Refuser le productivisme

Geneviève Azam  • 24 mai 2007 abonné·es

La coalition néoconservatrice au pouvoir en France ne tardera pas à déconstruire ce qui reste des conquêtes sociales qui furent autant de limites à la propriété et à l’exploitation sans frein des travailleurs. La formule « Travailler plus pour gagner plus », déjà largement analysée dans ces colonnes, fut un pilier idéologique essentiel de la campagne présidentielle. Elle s’incarnera à court terme dans le développement des heures supplémentaires défiscalisées et dans la poursuite de la déréglementation du marché de l’emploi pour « libérer » le travail. Mais son impact idéologique va bien au-delà.

Réduire ainsi le travail et ses résultats à de la pure quantité, c’est fabriquer une masse d’humains sans qualité pour ceux qui ont un emploi, ou de sous-humains pour ceux qui n’auraient pas eu assez de mérite pour bénéficier de la manne. C’est aussi conforter l’utopie productiviste, car le productivisme, c’est faire de l’augmentation continue de la production et des richesses matérielles un absolu, une finalité indiscutable, quels que soient le contenu de cette production et la manière de l’obtenir. Cette idéologie n’est pas nouvelle, c’est l’idéologie traditionnelle de la droite qui exalte le travail comme « valeur » d’ordre, de mérite, d’enrichissement personnel, en même temps qu’elle nie le travail comme producteur de valeurs et de richesses sociales. Mais, dans un contexte de chômage massif, de multiplication de travailleurs pauvres, de difficultés financières de ménages populaires souvent surendettés, elle suscite aussi l’adhésion des couches populaires les plus blessées par la transformation de leur activité en travail jetable et par le mépris des compétences acquises. Cette idéologie s’est ainsi nourrie de l’espoir d’une émancipation sociale par le travail, porté traditionnellement et depuis le XIXe siècle par les forces de gauche. Une émancipation qui serait réduite désormais au « gagner plus ».
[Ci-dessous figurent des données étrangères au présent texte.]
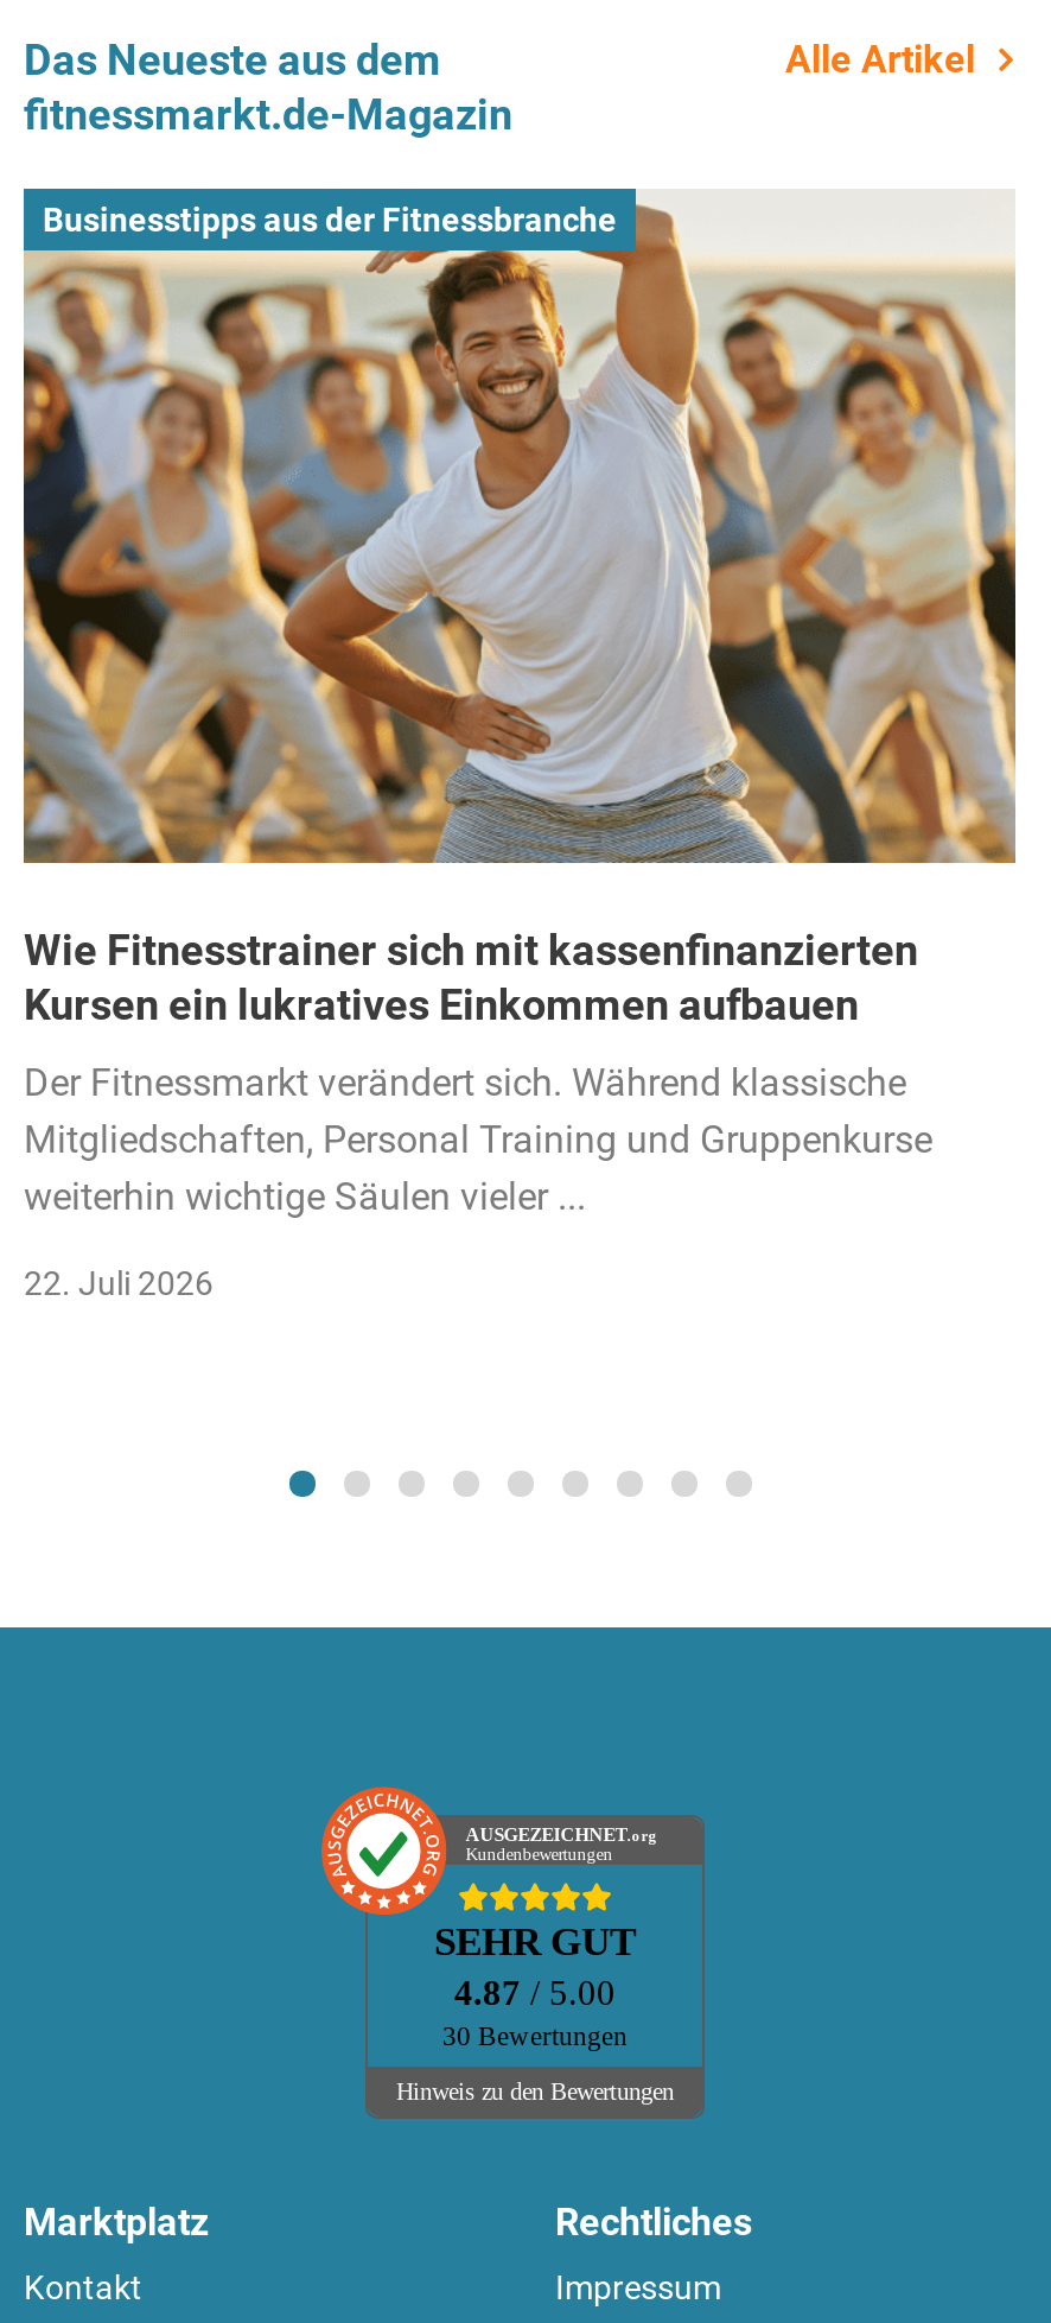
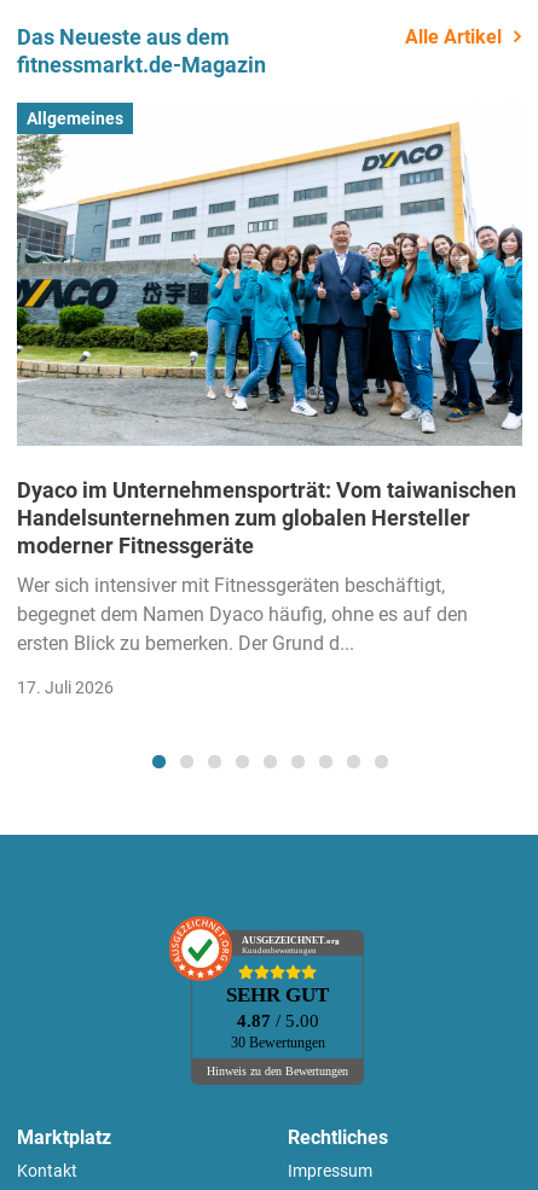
[21,191,1018,865] [image] | Businesstipps aus der Fitnessbranche -> [16,108,523,446] [image] | Allgemeines
[24,924,918,1029] Wie Fitnesstrainer sich mit kassenfinanzierten | Kursen ein lukratives Einkommen aufbauen -> [17,477,516,558] Dyaco im Unternehmensporträt: Vom taiwanischen | Handelsunternehmen zum globalen Hersteller | moderner Fitnessgeräte
[24,1060,932,1219] Der Fitnessmarkt verändert sich. Während klassische | Mitgliedschaften, Personal Training und Gruppenkurse | weiterhin wichtige Säulen vieler ... -> [17,574,468,655] Wer sich intensiver mit Fitnessgeräten beschäftigt, | begegnet dem Namen Dyaco häufig, ohne es auf den | ersten Blick zu bemerken. Der Grund d...
[24,1264,214,1302] 22. Juli 2026 -> [17,678,114,697] 17. Juli 2026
Cette offensive n’a pas trouvé une réponse à la hauteur de l’enjeu, car une grande partie de la gauche a abandonné les voeux d’émancipation sociale et politique au profit d’une adaptation à la société de marché et à la soumission aux impératifs économiques du profit. Pour le travail, il ne reste plus guère dans les discours et les politiques qu’une adaptation au marché de l’emploi. Les 35 heures elles-mêmes, qui ont certes permis de créer des emplois, mais qui se sont souvent traduites aussi par une flexibilité accrue, ont finalement été réduites à une gestion comptable et quantitative du marché de l’emploi. Or, en termes purement quantitatifs, en excluant la qualité et le sens des emplois, les politiques ultralibérales sont apparues plus crédibles à beaucoup, d’autant qu’elles s’appuient non pas sur des accords collectifs à négocier dans le temps, mais sur l’illusion de possibilités immédiates de gagner plus par un effort personnel.

C’est là que l’héritage de Mai 68 est bafoué, car les grèves des salariés durant ce mois de mai, précédées par des grèves d’ouvriers spécialisés quelques années auparavant, portaient aussi sur le sens du travail, son contenu, sa place dans l’entreprise, sur le refus d’un syndicalisme de « la feuille de paye ». C’est à partir de ce moment-là que la critique du productivisme s’est développée. Pourtant, elle n’a pas significativement ébranlé le socle idéologique de la majeure partie de la gauche, toujours persuadée que « produire plus », toutes productions confondues, est une condition sine qua non de la justice sociale. Et l’explosion d’un chômage massif et durable à partir des années 1980, tout comme la violence sociale des politiques néolibérales, a étouffé la critique du productivisme, souvent présentée comme une revendication d’enfants gâtés, héritiers des « trente glorieuses ».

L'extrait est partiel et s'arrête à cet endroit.